Who benefits if Herman Cain drops out?

The GOP hopeful, plagued by sex scandals, suggests to staffers that he might end his presidential campaign. Great news for Newt?

If Herman Cain's alleged 13-year affair ends his presidential campaign, Mitt Romney, who boasts a 42-year marriage, could benefit, some suggest.
(Image credit: Brooks Kraft/Corbis)

Soon, the political world might not have Herman Cain to kick around anymore. Less than 24 hours after the scandal-stained Cain pledged to "stay focused on his campaign," despite potentially damaging allegations that he had engaged in a 13-year extramarital affair, the GOP hopeful is reassessing whether to soldier on. In a conference call Tuesday with his presidential campaign staff (National Review was on the call, and has a transcript on its website), Cain said that the latest allegation "is cause for reassessment… we have to do an assessment as to whether or not this is going to create too much of a cloud in some peoples' minds as to whether or not they should support us going forward." Cain will make an official decision by the end of the week. The affair allegation, of course, is just the latest in a laundry list of accusations of sexual misconduct against Cain, all of which he denies. If Cain drops out, who benefits?
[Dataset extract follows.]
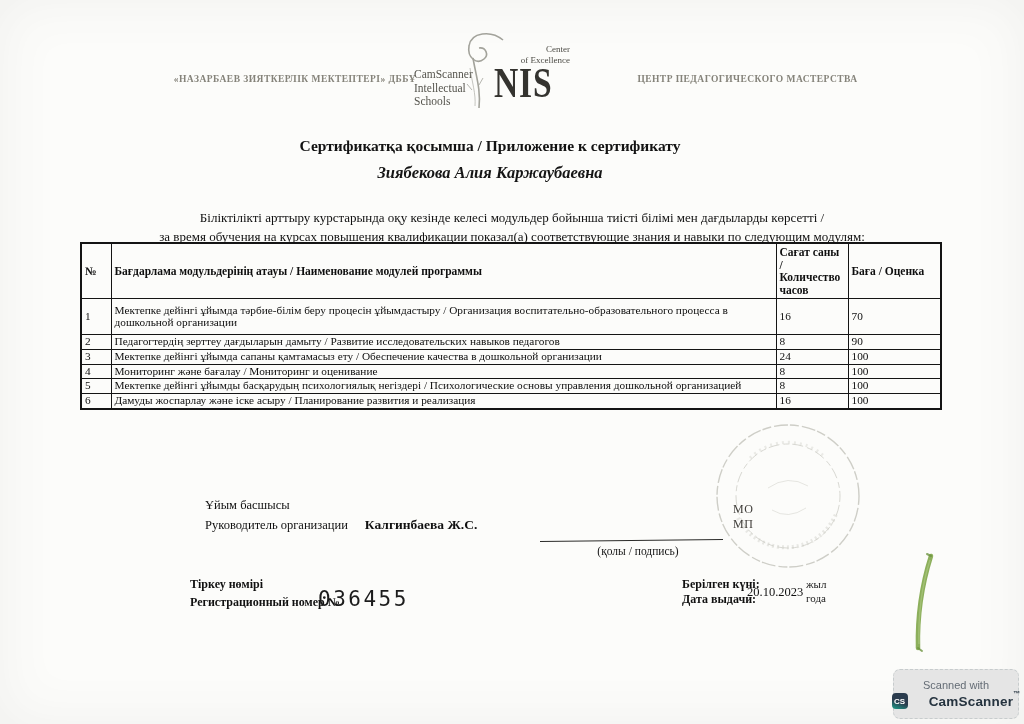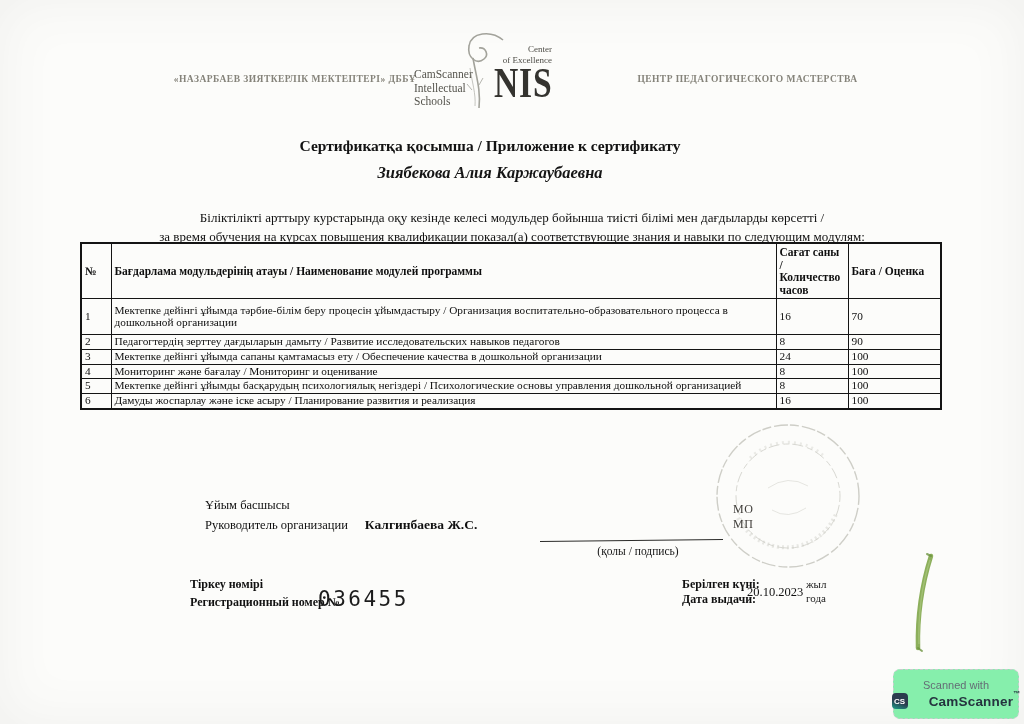"Center" div.abs { left: 480px -> 498px }
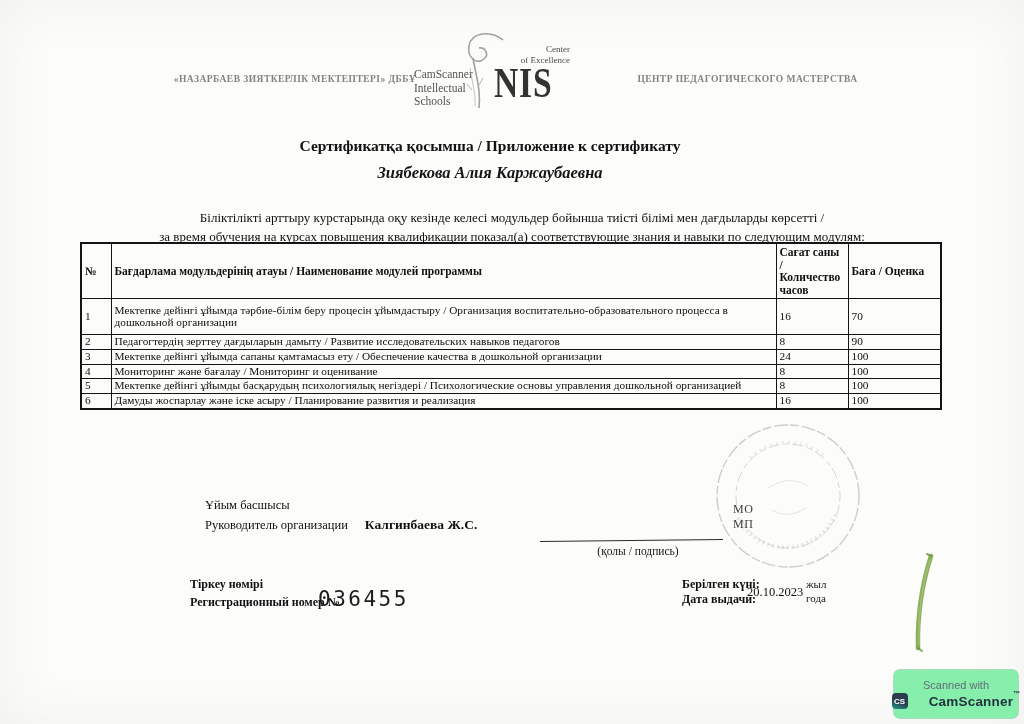"Scanned with" .cs-badge { background: #86efac -> #e5e5e5 }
Cain's departure would help Gingrich: Newt has profited the most from Cain's recent decline, and would surely benefit from Cain's exit, says Jim Rutenberg at The New York Times. Cain was the "bright guy" in a race full of gaffe-prone conservatives, and Gingrich can fill that smartest-guy-in-the-room role, too. Newt's campaign has been pushing against the notion that he's merely the latest GOP "flavor-of-the-month," and was wisely "solicitous of Mr. Cain's potentially wayward voters" after news of Cain's affair broke on Monday. If the "Cain Train" derails, many passengers are likely to hop aboard the Gingrich Express.